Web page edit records

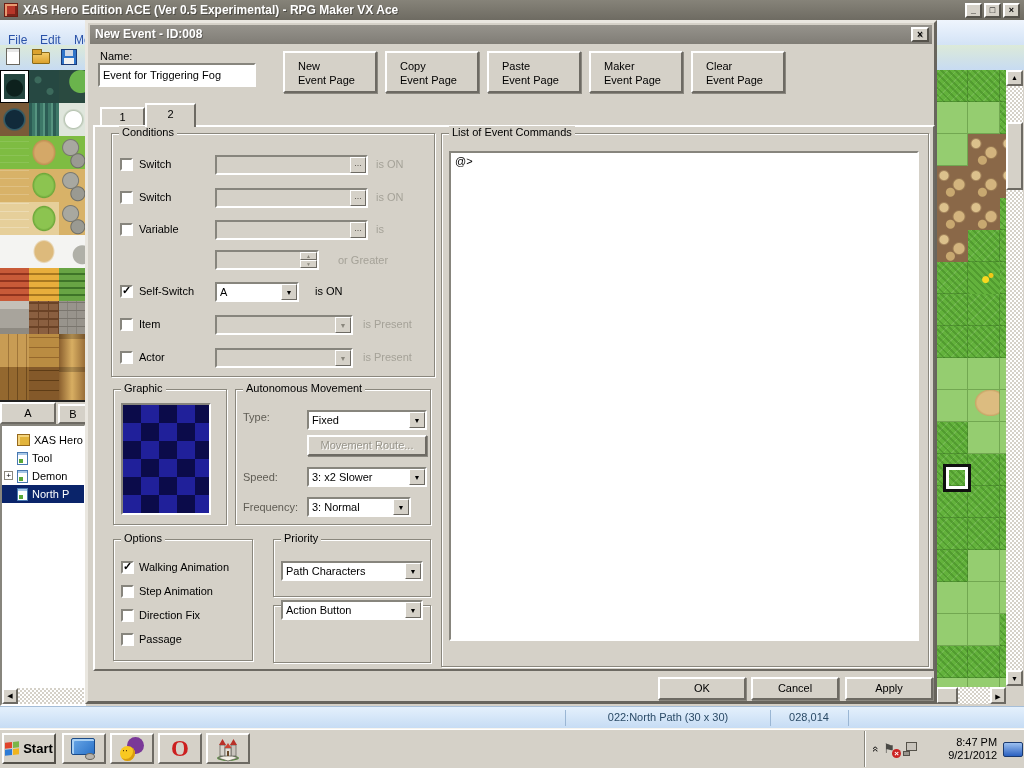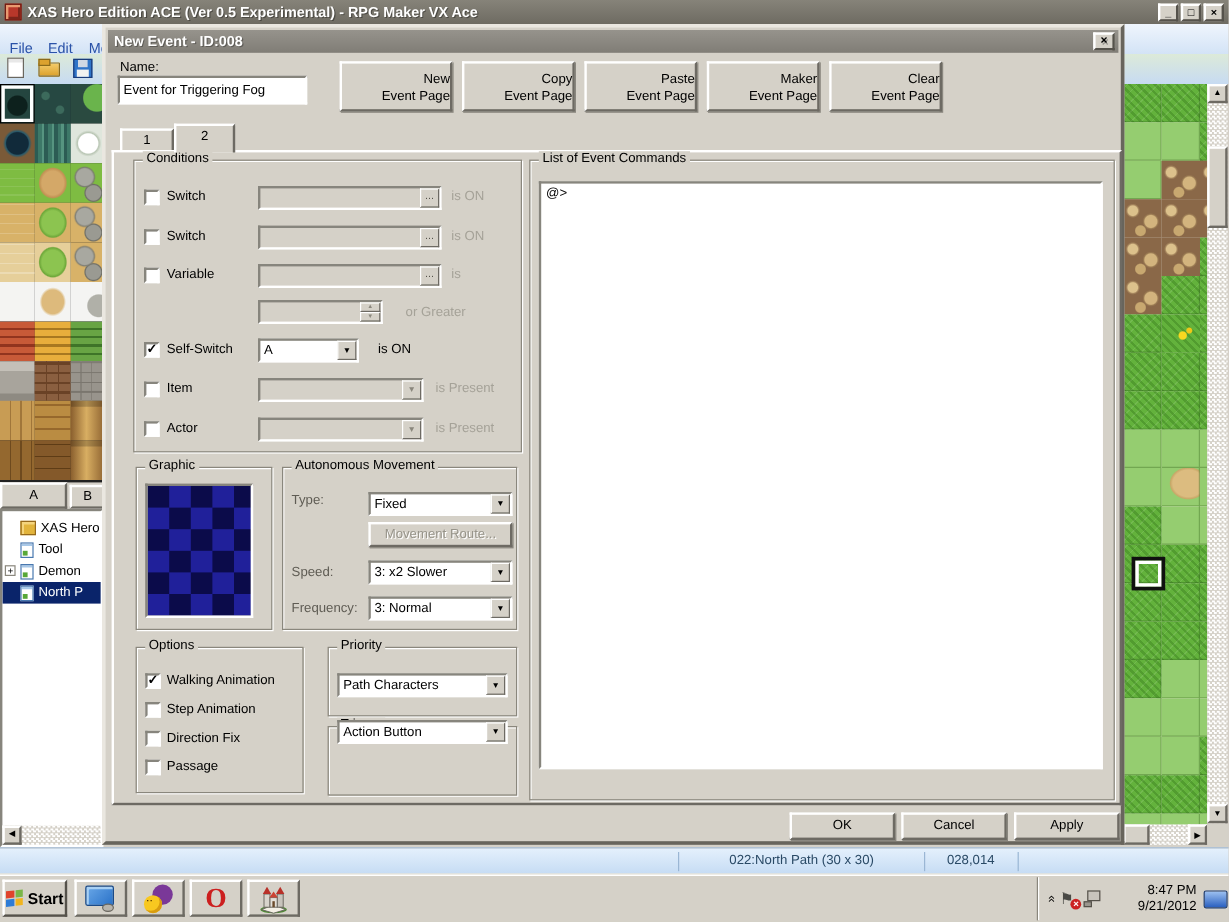--- a/index.html
+++ b/index.html
@@ -100,21 +100,21 @@
   .mb { background:#63b23c; background-image:repeating-linear-gradient(45deg,rgba(30,90,10,.25) 0 2px,transparent 2px 5px),repeating-linear-gradient(-45deg,rgba(255,255,255,.10) 0 1px,transparent 1px 6px); box-shadow:inset -1px -1px 0 rgba(50,100,30,.4); }
   .mc { background:#8a6848; background-image:radial-gradient(circle at 25% 30%, #dcc18c 4px, #a4845c 5px, transparent 6px),radial-gradient(circle at 72% 58%, #d3b47e 5px, #9a7a52 6px, transparent 7px),radial-gradient(circle at 45% 82%, #c8a870 4px, transparent 5px); }
   .mf { background:#63b23c; background-image:radial-gradient(circle at 55% 55%, #f8d820 3px, transparent 4px),radial-gradient(circle at 72% 42%, #f0c818 2px, transparent 3px),repeating-linear-gradient(45deg,rgba(30,90,10,.25) 0 2px,transparent 2px 5px); }
   .ms { background:#95cd70; background-image:radial-gradient(ellipse at 70% 40%, #dcbc80 13px, #c8a868 15px, transparent 16px); box-shadow:inset -1px -1px 0 rgba(80,130,50,.5); }
   .map-sel { position:absolute; left:943px; top:464px; width:28px; height:28px; border:3px solid #101010; box-shadow:inset 0 0 0 3px #fff; z-index:3; }
 
   
   .dialog { position:absolute; left:85px; top:20px; width:852px; height:684px; background:#d5d1c8; border:3px solid; border-color:#eae7e0 #68655d #68655d #eae7e0; z-index:20; }
   .dlg-title { position:absolute; left:2px; top:2px; right:2px; height:19px; background:linear-gradient(180deg,#96938c,#807d76); color:#fff; font-weight:bold; font-size:12px; line-height:19px; padding-left:5px; text-shadow:1px 1px 0 rgba(0,0,0,.3); }
   .dlg-close { position:absolute; right:3px; top:2px; width:18px; height:15px; background:#d5d1c8; border:2px solid; border-color:#fff #55524b #55524b #fff; font-size:10px; font-weight:bold; text-align:center; line-height:11px; color:#000; }
-  .pgbtn { padding-top:6px; padding-left:23px; text-align:right; line-height:14px; }
+  .pgbtn { padding-top:6px; padding-left:13px; text-align:left; line-height:14px; }
   .tab { position:absolute; background:#d5d1c8; border:2px solid; border-color:#fff #6d6a63 #6d6a63 #fff; border-bottom:none; text-align:center; z-index:2; }
   .panel { position:absolute; left:5px; top:102px; width:842px; height:546px; background:#d5d1c8; border:2px solid; border-color:#fff #6d6a63 #6d6a63 #fff; }
   .checker { position:absolute; left:26px; top:276px; width:90px; height:112px; border:2px solid; border-color:#87857d #fff #fff #87857d; background:repeating-conic-gradient(#20209a 0% 25%, #0b0b4a 0% 50%) 0 0 / 36px 36px; }
   .listbox { position:absolute; left:354px; top:24px; width:470px; height:490px; background:#fff; border:2px solid; border-color:#87857d #fff #fff #87857d; padding:2px 4px; font-size:11px; }
   .nameinput { position:absolute; left:10px; top:40px; width:158px; height:24px; background:#fff; border:2px solid; border-color:#87857d #fff #fff #87857d; font-family:"Liberation Sans",sans-serif; font-size:11px; padding:0 3px; }
 
   
   .statusbar { position:absolute; left:0; top:706px; width:1024px; height:22px; background:linear-gradient(180deg,#e4f0fc,#c6dcf4); border-top:1px solid #a6bed8; font-size:11px; color:#2a4a66; z-index:5; }
   .sb-sep { position:absolute; top:3px; width:1px; height:16px; background:#9ab6d4; }
   .taskbar { position:absolute; left:0; top:728px; width:1024px; height:40px; background:#d5d1c8; border-top:1px solid #f6f4ef; box-shadow:inset 0 1px 0 #fff; z-index:30; }
@@ -413,21 +413,21 @@
         <span class="val">Fixed</span>
         <div class="drop">▼</div>
       </div>
       <div class="b3 dis" style="left:212px;top:308px;width:120px;height:21px;line-height:17px">Movement Route...</div>
       <span class="lbl" style="left:148px;top:344px;color:#5f5c54">Speed:</span>
       <div class="combo" style="left:212px;top:340px;width:120px">
         <span class="val">3: x2 Slower</span>
         <div class="drop">▼</div>
       </div>
       <span class="lbl" style="left:148px;top:374px;color:#5f5c54">Frequency:</span>
-      <div class="combo" style="left:212px;top:370px;width:120px">
+      <div class="combo" style="left:212px;top:370px;width:104px">
         <span class="val">3: Normal</span>
         <div class="drop">▼</div>
       </div>
 
       <div class="grp" style="left:18px;top:412px;width:140px;height:122px">
         <span class="cap">Options</span>
       </div>
       <div class="cb checked" style="left:26px;top:434px"></div>
       <span class="lbl" style="left:44px;top:434px">Walking Animation</span>
       <div class="cb" style="left:26px;top:458px"></div>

**Prompt**
All lines in the data above from the one with "position:absolute; left:0; top:706px;" through the one with "position:absolute; top:3px; width:1px;" must be repeated exactly, and no others.

**Result for this task**
   .statusbar { position:absolute; left:0; top:706px; width:1024px; height:22px; background:linear-gradient(180deg,#e4f0fc,#c6dcf4); border-top:1px solid #a6bed8; font-size:11px; color:#2a4a66; z-index:5; }
   .sb-sep { position:absolute; top:3px; width:1px; height:16px; background:#9ab6d4; }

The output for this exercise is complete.